14. January 2010 by Gregg 0 Comments

Slavic Folklore is full of recurring themes of valiant hero knights, terrifying monstrous villains and strange faraway lands. One archetype which has made it into at least three separate legends is a bird with a woman’s face. Often hailing from a land referred to as Paradise, these creatures would appear carrying prophetic messages, or to inspire mortal prophets and artists. 

Gamayun

Gamayun

Tied heavily to one of the Slavic creation myths, Gamayun is a large bird – often, but not always described as being white in color. Famously depicted by Revalist Artist Viktor Vasnetsov, this bird had the head of a beautiful woman and was the bird of Wisdom. Russian poet Alexander Blok wrote about the creature prophesying the Tatar Yoke where the Mongols and Tatars oppressed the Rus.

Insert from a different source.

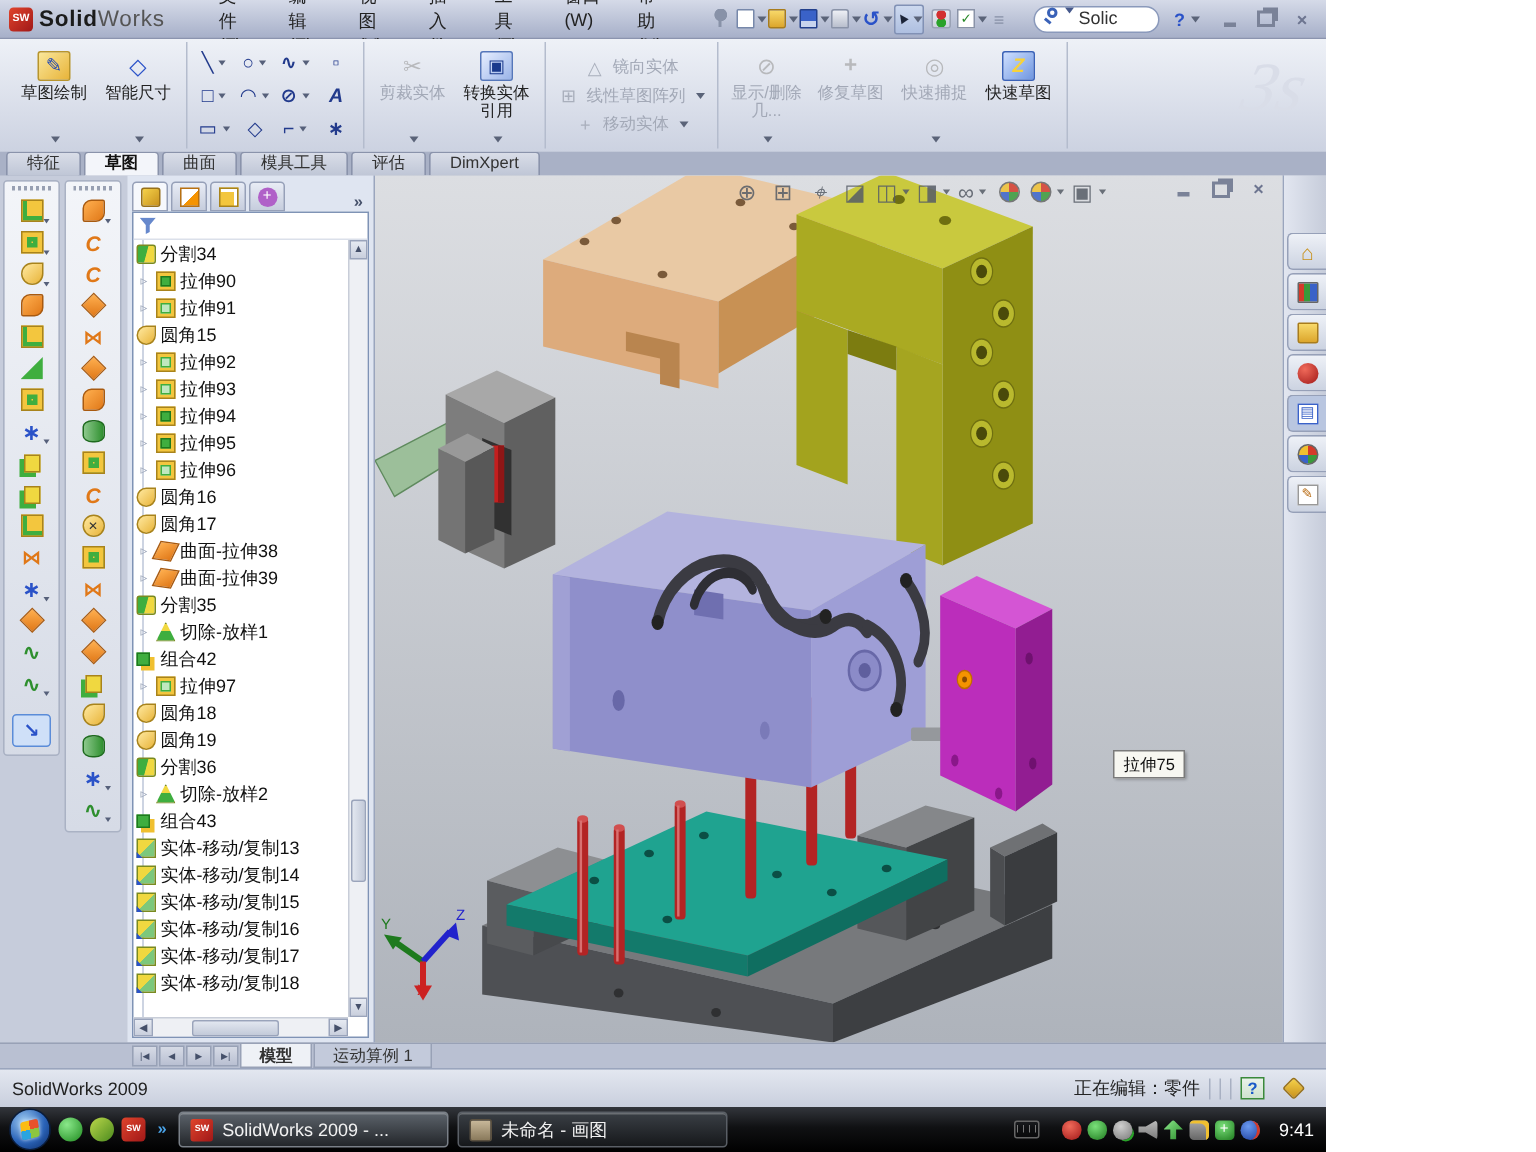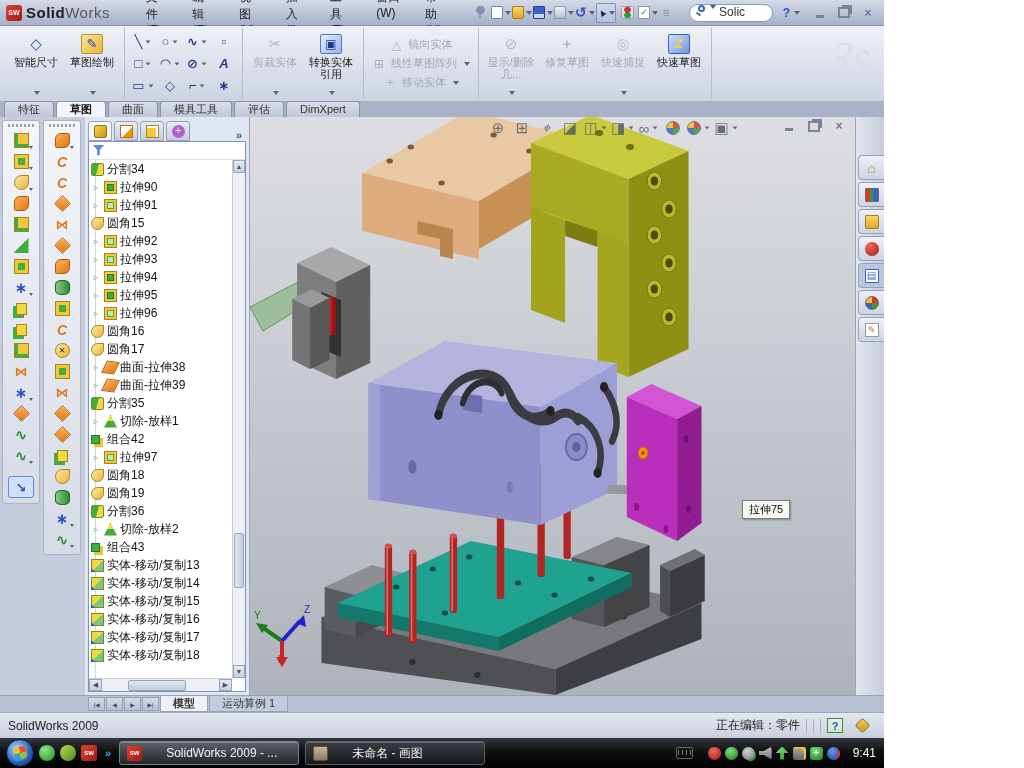"智能尺寸" div.rbtn { order: before "草图绘制" -> after "草图绘制" }
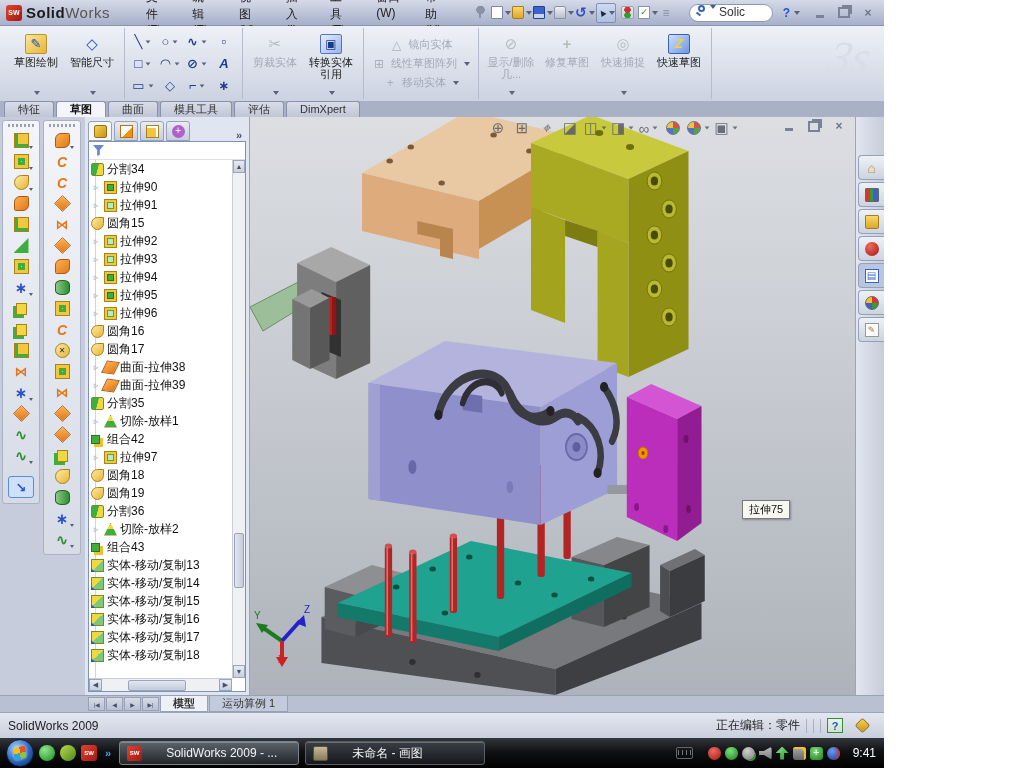"SolidWorks 2009 - ..." .taskbtn { gap: 24px -> 6px }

This period lasted from 1237 to 1462.

Alkonost

Alkonost

With a name derived from the Greek mythological figure Alcyone and a history based around the legend of the Sirens, the Alkonost was another half-woman half-bird creature. She was depicted as having a beautiful singing voice which foretold a bright and positive future, but that anyone who heard it would forget everything else in the world. The Alkonost is frequently depicted as the bird of Joy, counterpoint to the bird of sorrow: The Sirin

The Sirin

The Sirin

The Sirin, also based on the Greek legend of the Sirens, is another bird in Russian folklore. Depicted in different and somewhat contradictory ways, the Sirin has been called the Bird of Joy, but also a representation of God’s Will and World Harmony. Like the Alkonost, her song can distract humans from everything else and they will frequently follow the Sirin and die.

All three birds were depicted as coming from Paradise or from nearby lands, as time went on the descriptions changed to explain the birds hailing from the Garden of Eden, and the image of a bird with a woman’s face became an important symbol in Russian Orthodox Christinity.